Each line of the material below needs to be returned exactly as written.

_ _ _ _ _

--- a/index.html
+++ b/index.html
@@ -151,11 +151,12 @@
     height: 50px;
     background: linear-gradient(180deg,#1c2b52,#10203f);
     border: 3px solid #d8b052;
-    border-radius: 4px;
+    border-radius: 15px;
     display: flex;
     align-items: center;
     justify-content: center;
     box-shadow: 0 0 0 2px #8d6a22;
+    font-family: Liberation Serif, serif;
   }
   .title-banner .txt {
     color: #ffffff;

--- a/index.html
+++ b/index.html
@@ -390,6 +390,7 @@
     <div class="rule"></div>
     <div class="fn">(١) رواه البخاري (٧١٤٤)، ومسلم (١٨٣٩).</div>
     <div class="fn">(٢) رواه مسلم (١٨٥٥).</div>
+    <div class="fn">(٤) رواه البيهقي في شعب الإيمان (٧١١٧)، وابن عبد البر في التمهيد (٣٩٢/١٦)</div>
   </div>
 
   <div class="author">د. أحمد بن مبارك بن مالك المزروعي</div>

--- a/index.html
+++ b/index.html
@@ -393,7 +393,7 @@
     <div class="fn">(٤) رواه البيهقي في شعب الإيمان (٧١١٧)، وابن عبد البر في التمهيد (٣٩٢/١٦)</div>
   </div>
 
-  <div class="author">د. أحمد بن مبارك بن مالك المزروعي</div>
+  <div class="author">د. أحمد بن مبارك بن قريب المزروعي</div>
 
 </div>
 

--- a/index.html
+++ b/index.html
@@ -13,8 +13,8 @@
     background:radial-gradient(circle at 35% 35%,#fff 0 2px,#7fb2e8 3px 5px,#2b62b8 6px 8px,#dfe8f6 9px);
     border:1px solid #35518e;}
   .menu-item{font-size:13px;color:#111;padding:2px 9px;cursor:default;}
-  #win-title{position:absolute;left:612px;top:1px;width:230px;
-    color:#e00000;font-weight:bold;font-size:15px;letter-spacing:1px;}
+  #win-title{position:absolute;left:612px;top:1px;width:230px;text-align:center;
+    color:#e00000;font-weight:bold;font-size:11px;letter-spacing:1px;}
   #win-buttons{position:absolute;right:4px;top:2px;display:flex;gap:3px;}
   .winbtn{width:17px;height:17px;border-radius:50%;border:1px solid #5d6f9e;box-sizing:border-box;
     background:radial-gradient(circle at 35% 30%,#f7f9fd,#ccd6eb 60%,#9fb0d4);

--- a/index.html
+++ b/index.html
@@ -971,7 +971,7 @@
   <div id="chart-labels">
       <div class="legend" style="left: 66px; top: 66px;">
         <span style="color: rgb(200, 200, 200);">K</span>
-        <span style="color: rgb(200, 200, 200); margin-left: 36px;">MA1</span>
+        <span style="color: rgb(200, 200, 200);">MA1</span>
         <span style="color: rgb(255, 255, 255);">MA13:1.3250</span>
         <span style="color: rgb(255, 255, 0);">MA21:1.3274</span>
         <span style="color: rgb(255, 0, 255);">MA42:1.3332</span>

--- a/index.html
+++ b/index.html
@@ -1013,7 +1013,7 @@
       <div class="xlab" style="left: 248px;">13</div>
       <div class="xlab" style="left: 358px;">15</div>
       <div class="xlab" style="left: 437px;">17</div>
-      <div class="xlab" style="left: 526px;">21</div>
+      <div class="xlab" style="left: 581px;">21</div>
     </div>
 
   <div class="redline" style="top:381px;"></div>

_ _ _ _ _

◆ Response to the task ◆
--- a/index.html
+++ b/index.html
@@ -151,11 +151,12 @@
     height: 50px;
     background: linear-gradient(180deg,#1c2b52,#10203f);
     border: 3px solid #d8b052;
-    border-radius: 4px;
+    border-radius: 15px;
     display: flex;
     align-items: center;
     justify-content: center;
     box-shadow: 0 0 0 2px #8d6a22;
+    font-family: Liberation Serif, serif;
   }
   .title-banner .txt {
     color: #ffffff;

--- a/index.html
+++ b/index.html
@@ -390,6 +390,7 @@
     <div class="rule"></div>
     <div class="fn">(١) رواه البخاري (٧١٤٤)، ومسلم (١٨٣٩).</div>
     <div class="fn">(٢) رواه مسلم (١٨٥٥).</div>
+    <div class="fn">(٤) رواه البيهقي في شعب الإيمان (٧١١٧)، وابن عبد البر في التمهيد (٣٩٢/١٦)</div>
   </div>
 
   <div class="author">د. أحمد بن مبارك بن مالك المزروعي</div>

--- a/index.html
+++ b/index.html
@@ -393,7 +393,7 @@
     <div class="fn">(٤) رواه البيهقي في شعب الإيمان (٧١١٧)، وابن عبد البر في التمهيد (٣٩٢/١٦)</div>
   </div>
 
-  <div class="author">د. أحمد بن مبارك بن مالك المزروعي</div>
+  <div class="author">د. أحمد بن مبارك بن قريب المزروعي</div>
 
 </div>
 

--- a/index.html
+++ b/index.html
@@ -13,8 +13,8 @@
     background:radial-gradient(circle at 35% 35%,#fff 0 2px,#7fb2e8 3px 5px,#2b62b8 6px 8px,#dfe8f6 9px);
     border:1px solid #35518e;}
   .menu-item{font-size:13px;color:#111;padding:2px 9px;cursor:default;}
-  #win-title{position:absolute;left:612px;top:1px;width:230px;
-    color:#e00000;font-weight:bold;font-size:15px;letter-spacing:1px;}
+  #win-title{position:absolute;left:612px;top:1px;width:230px;text-align:center;
+    color:#e00000;font-weight:bold;font-size:11px;letter-spacing:1px;}
   #win-buttons{position:absolute;right:4px;top:2px;display:flex;gap:3px;}
   .winbtn{width:17px;height:17px;border-radius:50%;border:1px solid #5d6f9e;box-sizing:border-box;
     background:radial-gradient(circle at 35% 30%,#f7f9fd,#ccd6eb 60%,#9fb0d4);

--- a/index.html
+++ b/index.html
@@ -971,7 +971,7 @@
   <div id="chart-labels">
       <div class="legend" style="left: 66px; top: 66px;">
         <span style="color: rgb(200, 200, 200);">K</span>
-        <span style="color: rgb(200, 200, 200); margin-left: 36px;">MA1</span>
+        <span style="color: rgb(200, 200, 200);">MA1</span>
         <span style="color: rgb(255, 255, 255);">MA13:1.3250</span>
         <span style="color: rgb(255, 255, 0);">MA21:1.3274</span>
         <span style="color: rgb(255, 0, 255);">MA42:1.3332</span>

--- a/index.html
+++ b/index.html
@@ -1013,7 +1013,7 @@
       <div class="xlab" style="left: 248px;">13</div>
       <div class="xlab" style="left: 358px;">15</div>
       <div class="xlab" style="left: 437px;">17</div>
-      <div class="xlab" style="left: 526px;">21</div>
+      <div class="xlab" style="left: 581px;">21</div>
     </div>
 
   <div class="redline" style="top:381px;"></div>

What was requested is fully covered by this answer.